After A.J. went off to college in 2010,  Joey started feeling lonely and sad. He still continued to do well in school; he had a girlfriend and was one of the star running backs on the football team. He liked to skateboard in his spare time and he played a mean electric guitar. There were three times, while in high school, that we had Joey drug tested because we suspected marijuana use, but each comprehensive drug test came back negative for all drugs. Because of this, and some frequent anger outbursts, we were advised by our pediatrician to seek counseling. We went to Congruent Counseling for almost 2 years. We were confident that we knew his friends and life seemed good. Now of course, there were the usual teenage angst and not everything was seen through rose colored glasses, but for the most part, as parents, we thought we knew what we were doing.

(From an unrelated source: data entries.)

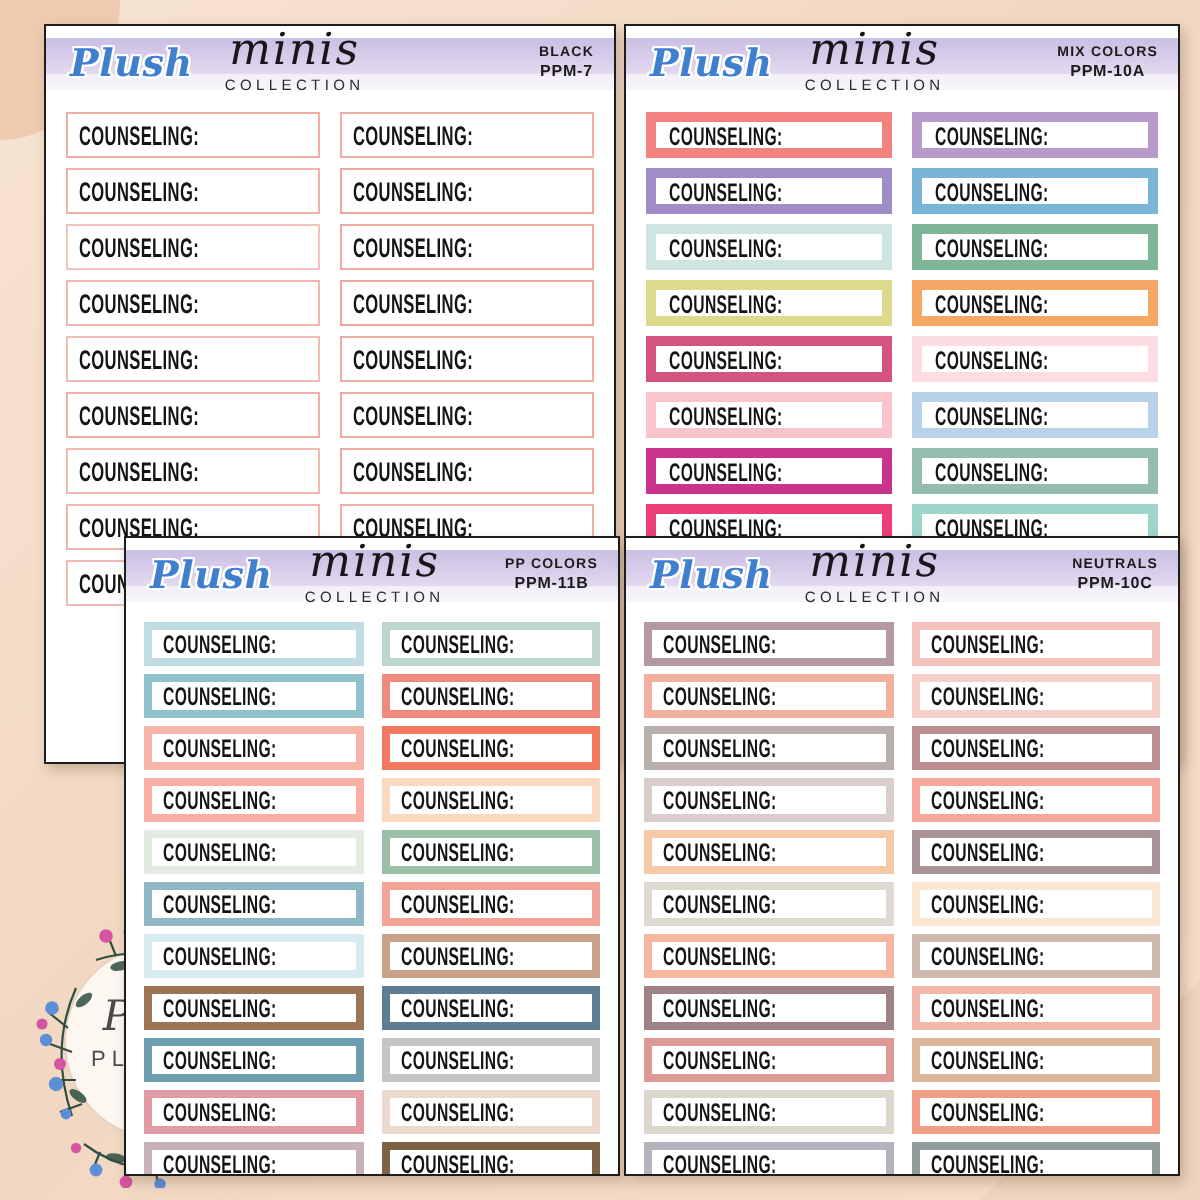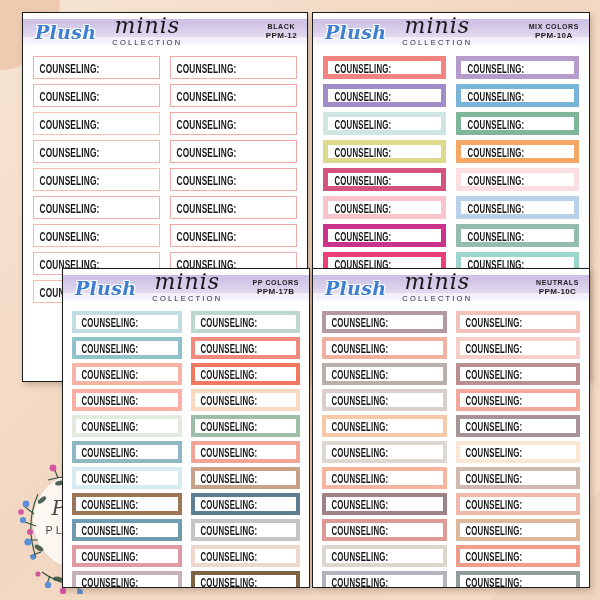--- a/index.html
+++ b/index.html
@@ -215,21 +215,21 @@
       <div class="stripe"></div>
       <div class="stripe-lite"></div>
       <div class="band-inner">
         <div class="brand">Plush</div>
         <div class="minis-wrap">
           <div class="minis">minis</div>
           <div class="collection">COLLECTION</div>
         </div>
         <div class="sku">
           <div class="sku-name">BLACK</div>
-          <div class="sku-code">PPM-12</div>
+          <div class="sku-code">PPM-7</div>
         </div>
       </div>
     </div>
     <div class="grid">
       <div class="sticker thin" style="border-color: rgb(239, 173, 166);">
         <div class="lbl">COUNSELING:</div>
       </div>
       <div class="sticker thin" style="border-color: rgb(239, 173, 166);">
         <div class="lbl">COUNSELING:</div>
       </div>
@@ -397,21 +397,21 @@
       <div class="stripe"></div>
       <div class="stripe-lite"></div>
       <div class="band-inner">
         <div class="brand">Plush</div>
         <div class="minis-wrap">
           <div class="minis">minis</div>
           <div class="collection">COLLECTION</div>
         </div>
         <div class="sku">
           <div class="sku-name">PP COLORS</div>
-          <div class="sku-code">PPM-17B</div>
+          <div class="sku-code">PPM-11B</div>
         </div>
       </div>
     </div>
     <div class="grid tight">
       <div class="sticker med" style="border-color: rgb(191, 221, 227); background: rgb(191, 221, 227);">
         <div class="inner">
           <div class="lbl">COUNSELING:</div>
         </div>
       </div>
       <div class="sticker med" style="border-color: rgb(189, 214, 207); background: rgb(189, 214, 207);">

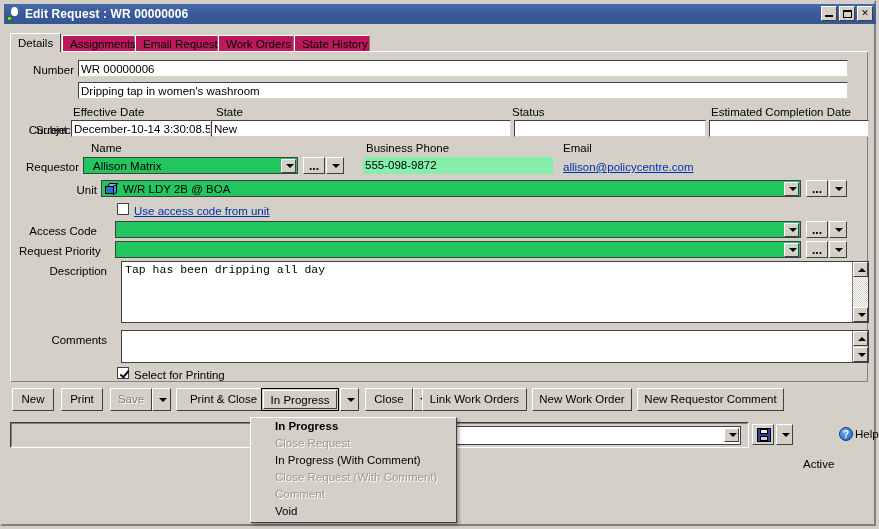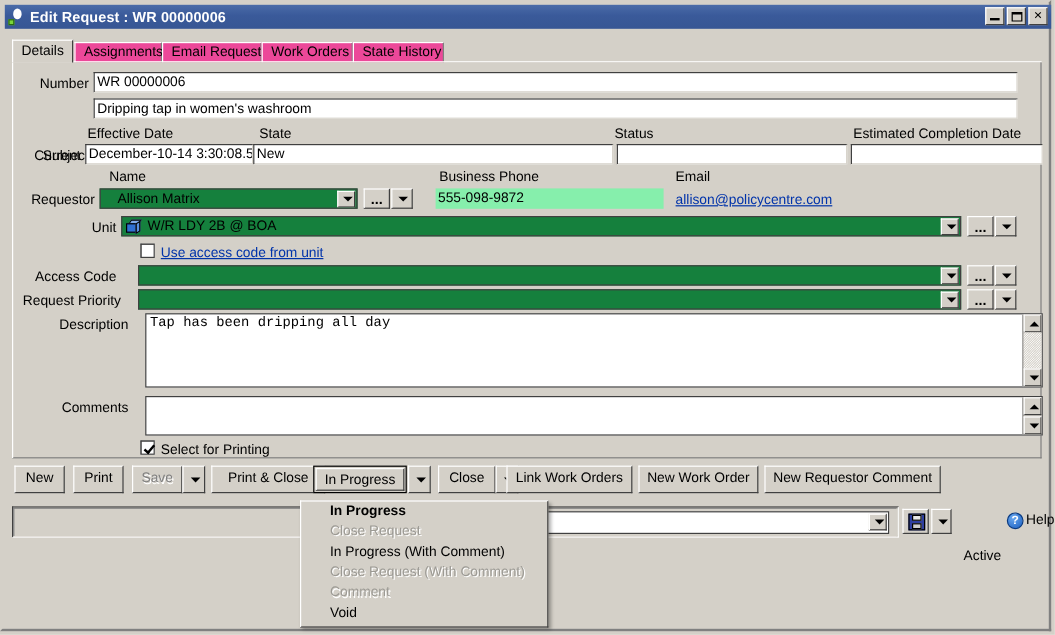--- a/index.html
+++ b/index.html
@@ -61,21 +61,21 @@
   }
   .wbtn .min{position:absolute;left:3px;bottom:3px;width:8px;height:2px;background:#000;}
   .wbtn .max{position:absolute;left:3px;top:3px;width:9px;height:8px;border:1px solid #000;border-top-width:2px;box-sizing:border-box;}
 
   
   .tabstrip{
     position:absolute;left:8px;top:31px;width:858px;height:19px;
   }
   .tab{
     position:absolute;top:2px;height:17px;
-    background:#ec4899;
+    background:#be185d;
     border:1px solid #ffffff;border-right-color:#808080;border-bottom:none;
     box-sizing:border-box;
     padding:0 7px;line-height:16px;font-size:11.5px;white-space:nowrap;cursor:default;
   }
   .tab.active{
     top:0;height:19px;line-height:18px;
     border-color:#ffffff;border-right-color:#404040;
     background:#d4d0c8;z-index:4;
     box-shadow:none;
   }
@@ -107,24 +107,24 @@
     padding:0 2px;line-height:16px;overflow:hidden;white-space:nowrap;
     outline:1px solid #404040;outline-offset:-1px;
   }
   .inp.flat{
     border:1px solid #404040;border-right-color:#d8d4cc;border-bottom-color:#d8d4cc;
     outline:none;
   }
 
   
   .combo{
-    position:absolute;background:#15803d;
+    position:absolute;background:#22c55e;
     border:1px solid #404040;
     box-sizing:border-box;
-    font-size:11.5px;line-height:16px;padding:0 14px;overflow:hidden;white-space:nowrap;
+    font-size:11.5px;line-height:16px;padding:0 9px;overflow:hidden;white-space:nowrap;
   }
   .cbtn{
     position:absolute;top:1px;right:1px;width:15px;height:14px;
     background:#d4d0c8;
     border:1px solid #ffffff;border-right-color:#404040;border-bottom-color:#404040;
     box-sizing:border-box;cursor:default;
   }
   .arrow-dn{
     position:absolute;left:50%;top:50%;margin-left:-3px;margin-top:-2px;
     width:0;height:0;border-left:4px solid transparent;border-right:4px solid transparent;

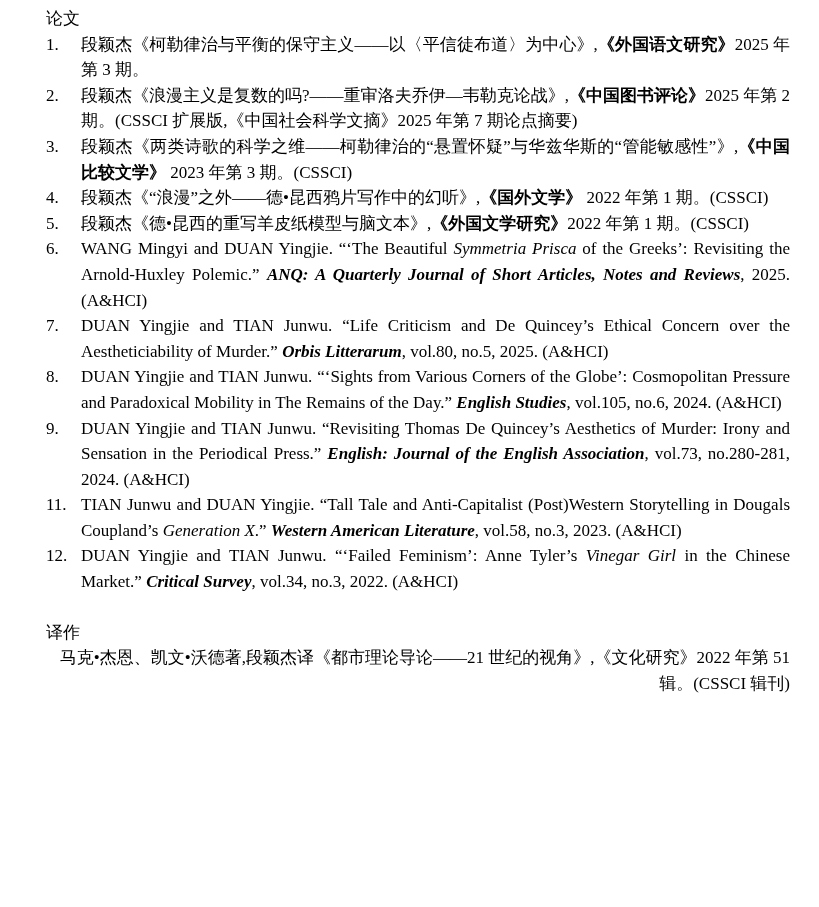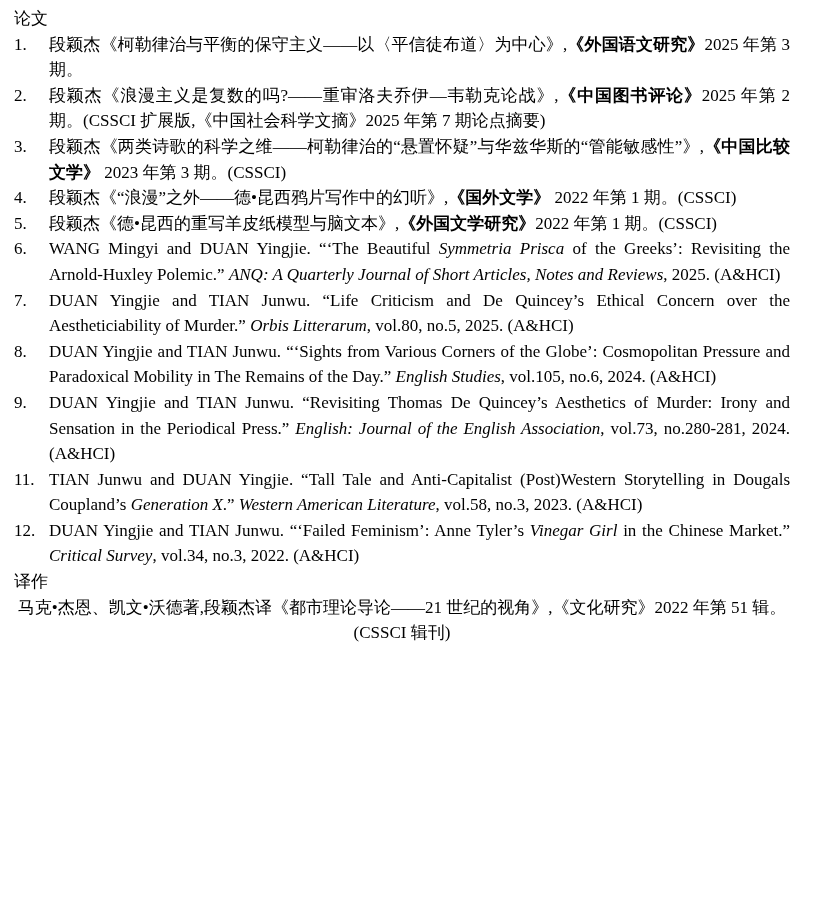--- a/index.html
+++ b/index.html
@@ -13,45 +13,46 @@
     color: #000000;
     font-family: "Liberation Serif", "DejaVu Serif", serif;
     font-size: 17px;
     line-height: 25.6px;
     overflow: hidden;
   }
   .page {
     box-sizing: border-box;
     width: 819px;
     height: 907px;
-    padding: 6px 29px 0 14px;
+    padding: 6px 29px 0 46px;
   }
   .section + .section {
+    margin-top: 25px;
     font-family: Liberation Serif, serif;
   }
   .section-heading {
     font-weight: normal;
   }
   .pub-item {
     display: flex;
     align-items: flex-start;
   }
   .num {
     flex: 0 0 35px;
   }
   .content {
     flex: 1 1 auto;
     text-align: justify;
   }
   .para {
-    text-align: center;
+    text-align: right;
   }
   .seg-b  { font-weight: bold; }
   .seg-i  { font-style: italic; }
-  .seg-bi { font-weight: normal; font-style: italic; margin-top: 43px; }
+  .seg-bi { font-weight: bold; font-style: italic; margin-top: 43px; }
 </style>
 </head>
 <body>
 
 <div class="page">
   <div id="sections-root">
       <div class="section">
         <div class="section-heading">论文</div>
         <div class="pub-item">
           <span class="num">1.</span>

Joey was eighteen years old when he graduated from Howard High on May 23, 2012. He started acting out, becoming more and more defiant and angry as days went by. He became disrespectful and belligerent. One day, in late June, during a heated argument, my husband told him that if he couldn’t follow the rules of our home, then he would have to leave…..and so he did. Due to his erratic behavior, we suspected possible drug use at that time, but had no definitive proof. Days went by and we didn’t know where he was or who he was staying with. We hired a private investigator and contacted our police friends to see if they could help us locate him. My husband and I spent that entire summer riding around Howard and Prince Georges Counties looking for him, from leads that we were given. We were close on several occasions, but he was always one step ahead of us, and would tell us, in no uncertain terms, to leave him the hell alone, that he was fine and needed to find himself. Everyday, we kept in close contact with him through text messages, pleading with him to come home. That summer, we saw him a total of three times. He came home to shower, get something to eat and to take a nap, only to get up and leave again. Because he was eighteen years old, there was nothing that we could do, he was considered an adult. September 1, 2012, was the last time that we saw our son alive. He came home briefly to eat and shower. We begged him to stay. When he left, I looked at my husband and said, “That is not my son.” In such a short period of time, he had transformed himself into a gaunt, long-haired, pale, sick-looking young man. We could not believe our eyes.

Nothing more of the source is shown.